All entries must be given again exactly as written.

▶ [LISTED ENTRIES]

Start of Block

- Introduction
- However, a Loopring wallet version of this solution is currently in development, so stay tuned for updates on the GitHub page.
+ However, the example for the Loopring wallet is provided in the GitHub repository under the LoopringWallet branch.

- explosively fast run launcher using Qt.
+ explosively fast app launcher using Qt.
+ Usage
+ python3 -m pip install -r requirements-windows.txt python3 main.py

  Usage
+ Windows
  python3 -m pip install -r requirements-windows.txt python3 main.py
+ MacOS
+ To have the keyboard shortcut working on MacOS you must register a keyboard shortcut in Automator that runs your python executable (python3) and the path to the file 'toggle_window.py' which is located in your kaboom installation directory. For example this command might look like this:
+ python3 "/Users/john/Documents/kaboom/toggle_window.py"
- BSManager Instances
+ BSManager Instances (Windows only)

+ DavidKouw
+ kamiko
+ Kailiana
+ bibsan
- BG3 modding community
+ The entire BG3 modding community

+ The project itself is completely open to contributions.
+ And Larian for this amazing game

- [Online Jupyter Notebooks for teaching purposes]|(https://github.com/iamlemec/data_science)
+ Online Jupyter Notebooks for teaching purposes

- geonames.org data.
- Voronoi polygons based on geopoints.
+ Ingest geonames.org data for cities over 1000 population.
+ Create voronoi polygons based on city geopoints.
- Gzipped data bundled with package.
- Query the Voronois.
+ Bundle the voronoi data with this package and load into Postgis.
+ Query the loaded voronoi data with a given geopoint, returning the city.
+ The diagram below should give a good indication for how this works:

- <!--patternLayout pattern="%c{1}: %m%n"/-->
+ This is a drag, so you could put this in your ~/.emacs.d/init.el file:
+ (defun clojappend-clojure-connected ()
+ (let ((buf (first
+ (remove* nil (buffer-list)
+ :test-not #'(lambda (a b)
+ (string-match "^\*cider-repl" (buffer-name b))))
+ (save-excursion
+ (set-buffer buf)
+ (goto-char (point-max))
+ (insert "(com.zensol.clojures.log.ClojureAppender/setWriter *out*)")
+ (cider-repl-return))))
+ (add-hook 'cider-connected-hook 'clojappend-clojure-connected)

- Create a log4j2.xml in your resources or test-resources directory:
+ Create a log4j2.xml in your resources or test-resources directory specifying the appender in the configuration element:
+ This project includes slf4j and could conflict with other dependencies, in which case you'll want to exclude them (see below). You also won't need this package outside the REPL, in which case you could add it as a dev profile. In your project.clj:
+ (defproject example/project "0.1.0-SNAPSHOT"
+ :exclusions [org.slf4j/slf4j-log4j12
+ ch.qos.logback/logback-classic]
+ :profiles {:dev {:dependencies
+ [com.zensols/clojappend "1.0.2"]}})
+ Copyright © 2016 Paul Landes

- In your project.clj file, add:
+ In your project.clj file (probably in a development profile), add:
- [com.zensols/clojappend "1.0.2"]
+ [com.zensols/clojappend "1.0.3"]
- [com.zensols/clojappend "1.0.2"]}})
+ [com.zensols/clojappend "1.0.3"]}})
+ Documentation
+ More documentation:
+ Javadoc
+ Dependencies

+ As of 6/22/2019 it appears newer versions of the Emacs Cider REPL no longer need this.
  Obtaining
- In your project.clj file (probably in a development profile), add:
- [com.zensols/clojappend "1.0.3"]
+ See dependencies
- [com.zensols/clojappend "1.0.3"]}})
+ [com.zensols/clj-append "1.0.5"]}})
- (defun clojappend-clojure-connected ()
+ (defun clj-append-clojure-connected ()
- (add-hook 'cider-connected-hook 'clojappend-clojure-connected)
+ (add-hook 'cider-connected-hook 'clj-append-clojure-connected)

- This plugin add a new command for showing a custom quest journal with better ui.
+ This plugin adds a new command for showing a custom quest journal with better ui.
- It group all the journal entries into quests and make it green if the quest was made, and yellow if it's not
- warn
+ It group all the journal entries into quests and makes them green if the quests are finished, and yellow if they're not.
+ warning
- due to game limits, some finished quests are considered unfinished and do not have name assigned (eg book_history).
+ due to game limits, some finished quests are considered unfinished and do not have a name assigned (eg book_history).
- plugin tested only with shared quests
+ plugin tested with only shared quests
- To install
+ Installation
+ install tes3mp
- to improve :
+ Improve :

End of Block

▶ [SOLUTION TO THIS PROBLEM]
- Introduction
- However, a Loopring wallet version of this solution is currently in development, so stay tuned for updates on the GitHub page.
+ However, the example for the Loopring wallet is provided in the GitHub repository under the LoopringWallet branch.

- explosively fast run launcher using Qt.
+ explosively fast app launcher using Qt.
+ Usage
+ python3 -m pip install -r requirements-windows.txt python3 main.py

  Usage
+ Windows
  python3 -m pip install -r requirements-windows.txt python3 main.py
+ MacOS
+ To have the keyboard shortcut working on MacOS you must register a keyboard shortcut in Automator that runs your python executable (python3) and the path to the file 'toggle_window.py' which is located in your kaboom installation directory. For example this command might look like this:
+ python3 "/Users/john/Documents/kaboom/toggle_window.py"
- BSManager Instances
+ BSManager Instances (Windows only)

+ DavidKouw
+ kamiko
+ Kailiana
+ bibsan
- BG3 modding community
+ The entire BG3 modding community

+ The project itself is completely open to contributions.
+ And Larian for this amazing game

- [Online Jupyter Notebooks for teaching purposes]|(https://github.com/iamlemec/data_science)
+ Online Jupyter Notebooks for teaching purposes

- geonames.org data.
- Voronoi polygons based on geopoints.
+ Ingest geonames.org data for cities over 1000 population.
+ Create voronoi polygons based on city geopoints.
- Gzipped data bundled with package.
- Query the Voronois.
+ Bundle the voronoi data with this package and load into Postgis.
+ Query the loaded voronoi data with a given geopoint, returning the city.
+ The diagram below should give a good indication for how this works:

- <!--patternLayout pattern="%c{1}: %m%n"/-->
+ This is a drag, so you could put this in your ~/.emacs.d/init.el file:
+ (defun clojappend-clojure-connected ()
+ (let ((buf (first
+ (remove* nil (buffer-list)
+ :test-not #'(lambda (a b)
+ (string-match "^\*cider-repl" (buffer-name b))))
+ (save-excursion
+ (set-buffer buf)
+ (goto-char (point-max))
+ (insert "(com.zensol.clojures.log.ClojureAppender/setWriter *out*)")
+ (cider-repl-return))))
+ (add-hook 'cider-connected-hook 'clojappend-clojure-connected)

- Create a log4j2.xml in your resources or test-resources directory:
+ Create a log4j2.xml in your resources or test-resources directory specifying the appender in the configuration element:
+ This project includes slf4j and could conflict with other dependencies, in which case you'll want to exclude them (see below). You also won't need this package outside the REPL, in which case you could add it as a dev profile. In your project.clj:
+ (defproject example/project "0.1.0-SNAPSHOT"
+ :exclusions [org.slf4j/slf4j-log4j12
+ ch.qos.logback/logback-classic]
+ :profiles {:dev {:dependencies
+ [com.zensols/clojappend "1.0.2"]}})
+ Copyright © 2016 Paul Landes

- In your project.clj file, add:
+ In your project.clj file (probably in a development profile), add:
- [com.zensols/clojappend "1.0.2"]
+ [com.zensols/clojappend "1.0.3"]
- [com.zensols/clojappend "1.0.2"]}})
+ [com.zensols/clojappend "1.0.3"]}})
+ Documentation
+ More documentation:
+ Javadoc
+ Dependencies

+ As of 6/22/2019 it appears newer versions of the Emacs Cider REPL no longer need this.
  Obtaining
- In your project.clj file (probably in a development profile), add:
- [com.zensols/clojappend "1.0.3"]
+ See dependencies
- [com.zensols/clojappend "1.0.3"]}})
+ [com.zensols/clj-append "1.0.5"]}})
- (defun clojappend-clojure-connected ()
+ (defun clj-append-clojure-connected ()
- (add-hook 'cider-connected-hook 'clojappend-clojure-connected)
+ (add-hook 'cider-connected-hook 'clj-append-clojure-connected)

- This plugin add a new command for showing a custom quest journal with better ui.
+ This plugin adds a new command for showing a custom quest journal with better ui.
- It group all the journal entries into quests and make it green if the quest was made, and yellow if it's not
- warn
+ It group all the journal entries into quests and makes them green if the quests are finished, and yellow if they're not.
+ warning
- due to game limits, some finished quests are considered unfinished and do not have name assigned (eg book_history).
+ due to game limits, some finished quests are considered unfinished and do not have a name assigned (eg book_history).
- plugin tested only with shared quests
+ plugin tested with only shared quests
- To install
+ Installation
+ install tes3mp
- to improve :
+ Improve :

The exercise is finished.